(Version difference data)
+ + + +

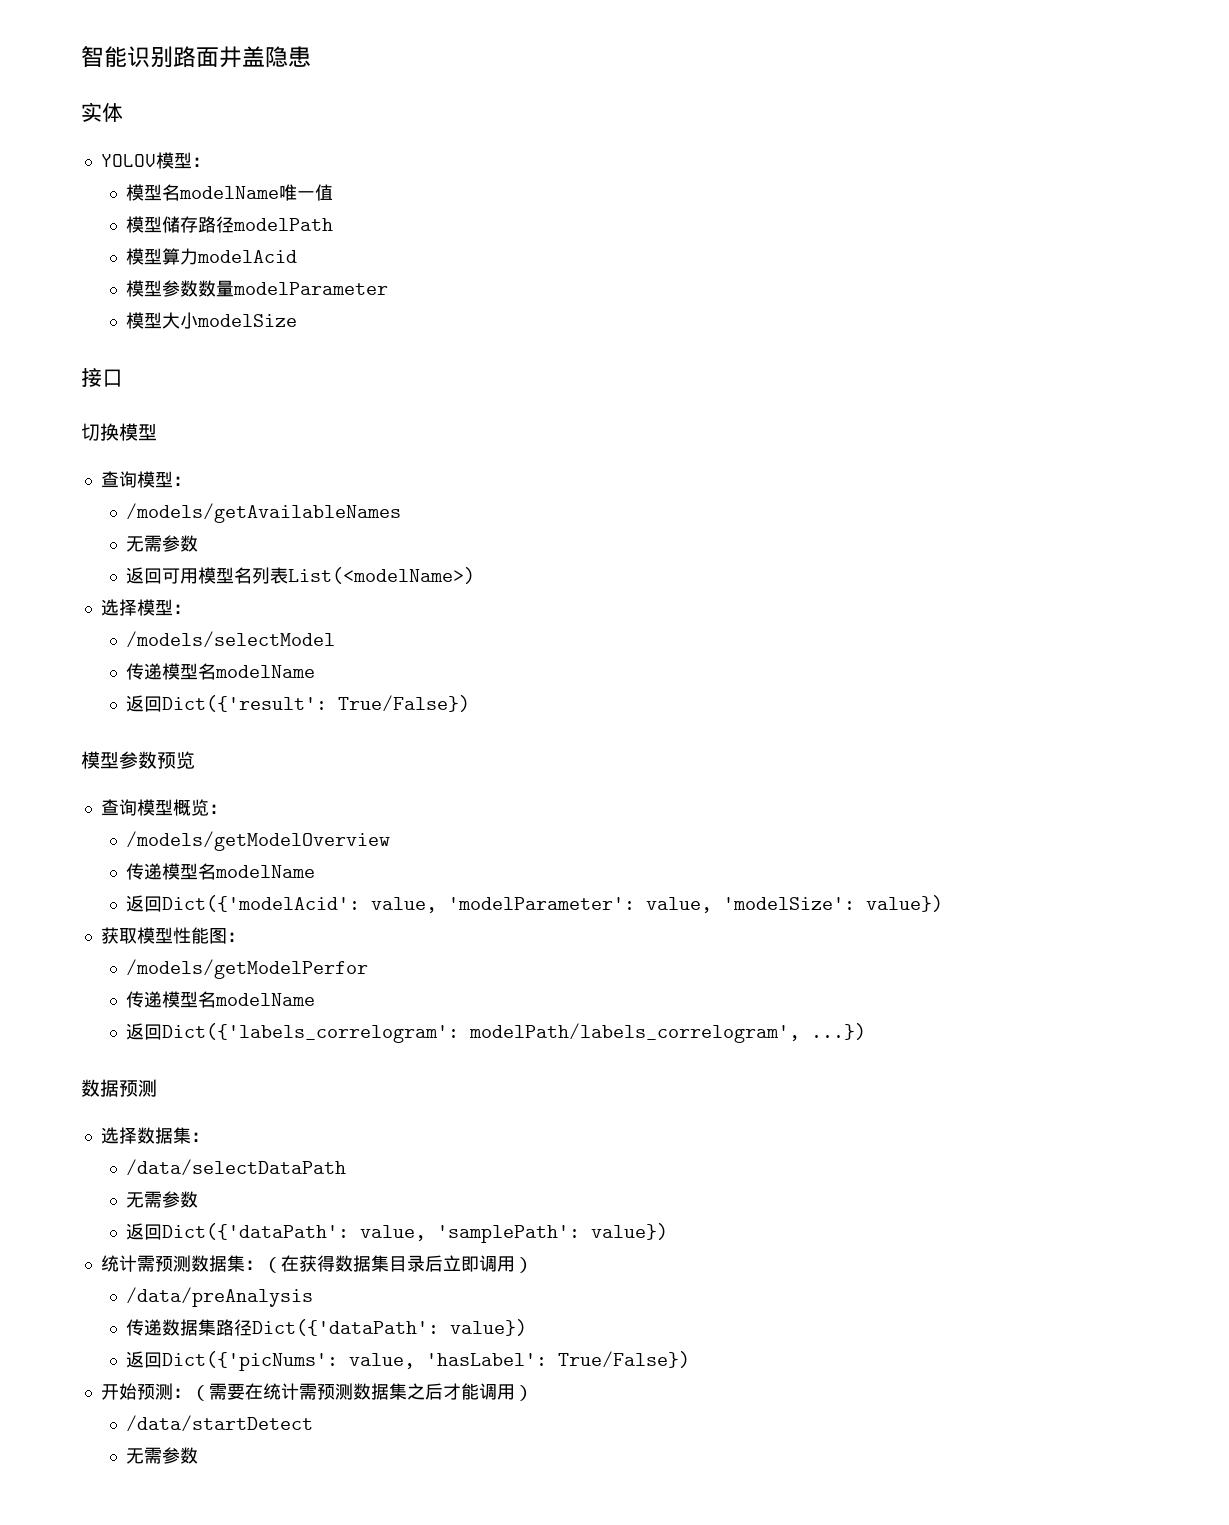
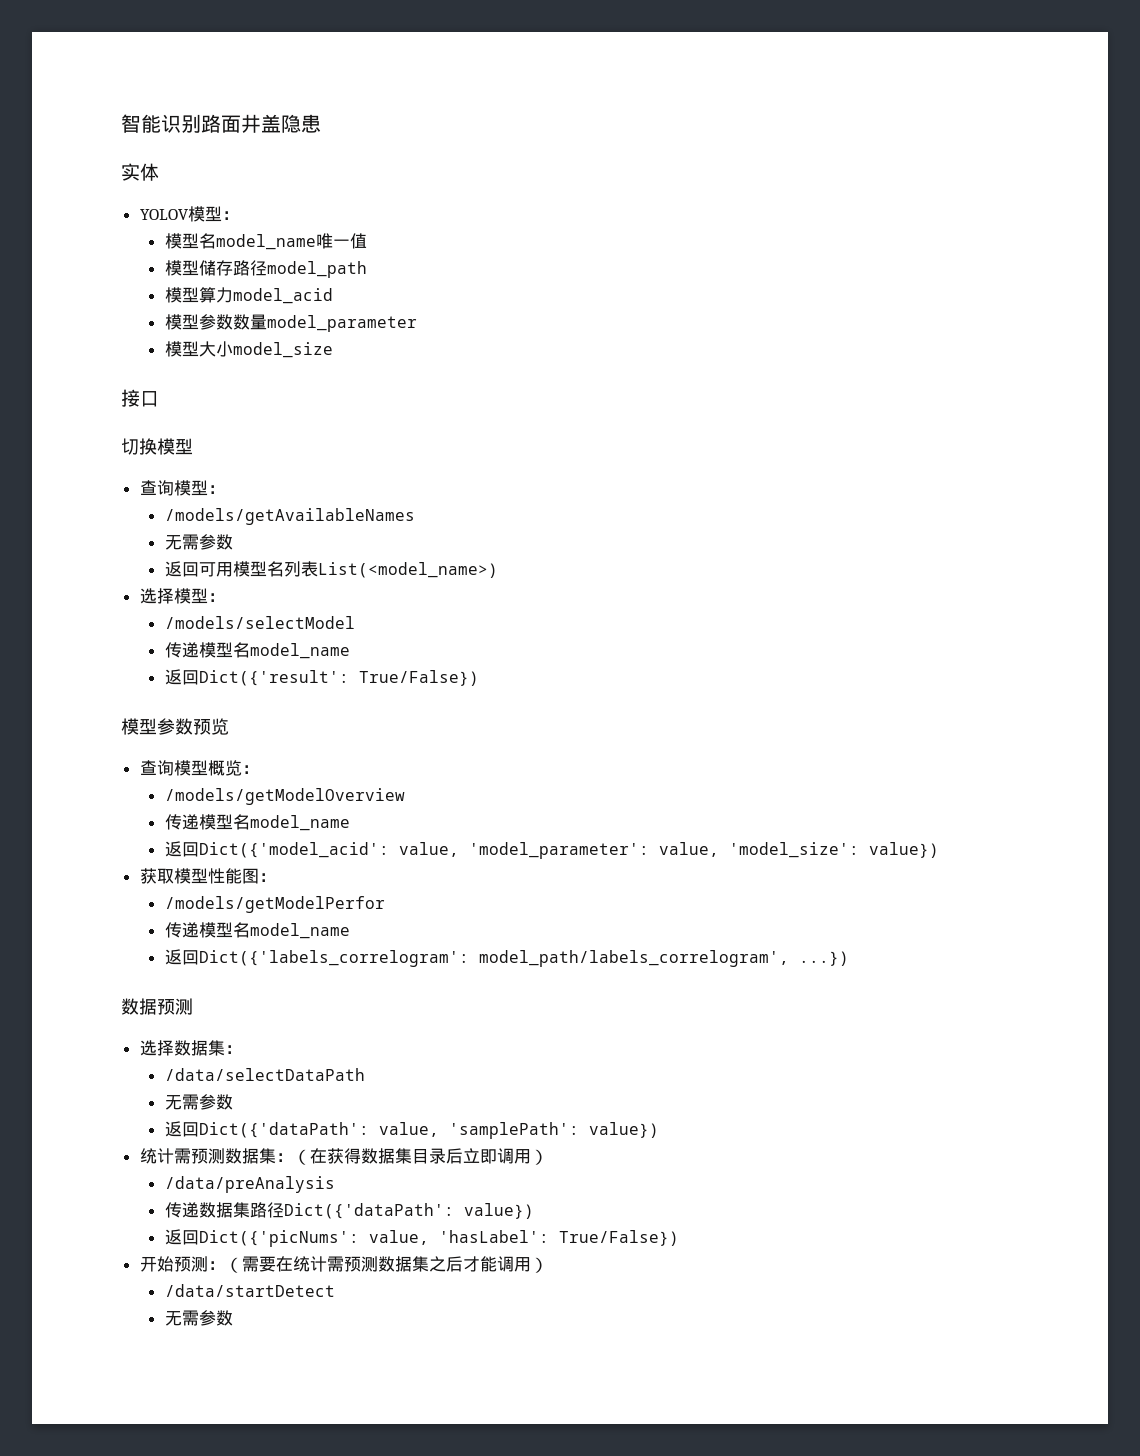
- 模型名modelName唯一值
+ 模型名model_name唯一值
- 模型储存路径modelPath
+ 模型储存路径model_path
- 模型算力modelAcid
+ 模型算力model_acid
- 模型参数数量modelParameter
+ 模型参数数量model_parameter
- 模型大小modelSize
+ 模型大小model_size
- 返回可用模型名列表List(<modelName>)
+ 返回可用模型名列表List(<model_name>)
  /models/selectModel
- 传递模型名modelName
+ 传递模型名model_name
  /models/getModelOverview
- 传递模型名modelName
- 返回Dict({'modelAcid': value, 'modelParameter': value, 'modelSize': value})
+ 传递模型名model_name
+ 返回Dict({'model_acid': value, 'model_parameter': value, 'model_size': value})
  /models/getModelPerfor
- 传递模型名modelName
+ 传递模型名model_name
- 返回Dict({'labels_correlogram': modelPath/labels_correlogram', ...})
+ 返回Dict({'labels_correlogram': model_path/labels_correlogram', ...})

+ + + +

### Activity
Each record should be printed exactly as it appears, leaving the pictures out.

### Your solution
- 模型名modelName唯一值
+ 模型名model_name唯一值
- 模型储存路径modelPath
+ 模型储存路径model_path
- 模型算力modelAcid
+ 模型算力model_acid
- 模型参数数量modelParameter
+ 模型参数数量model_parameter
- 模型大小modelSize
+ 模型大小model_size
- 返回可用模型名列表List(<modelName>)
+ 返回可用模型名列表List(<model_name>)
  /models/selectModel
- 传递模型名modelName
+ 传递模型名model_name
  /models/getModelOverview
- 传递模型名modelName
- 返回Dict({'modelAcid': value, 'modelParameter': value, 'modelSize': value})
+ 传递模型名model_name
+ 返回Dict({'model_acid': value, 'model_parameter': value, 'model_size': value})
  /models/getModelPerfor
- 传递模型名modelName
+ 传递模型名model_name
- 返回Dict({'labels_correlogram': modelPath/labels_correlogram', ...})
+ 返回Dict({'labels_correlogram': model_path/labels_correlogram', ...})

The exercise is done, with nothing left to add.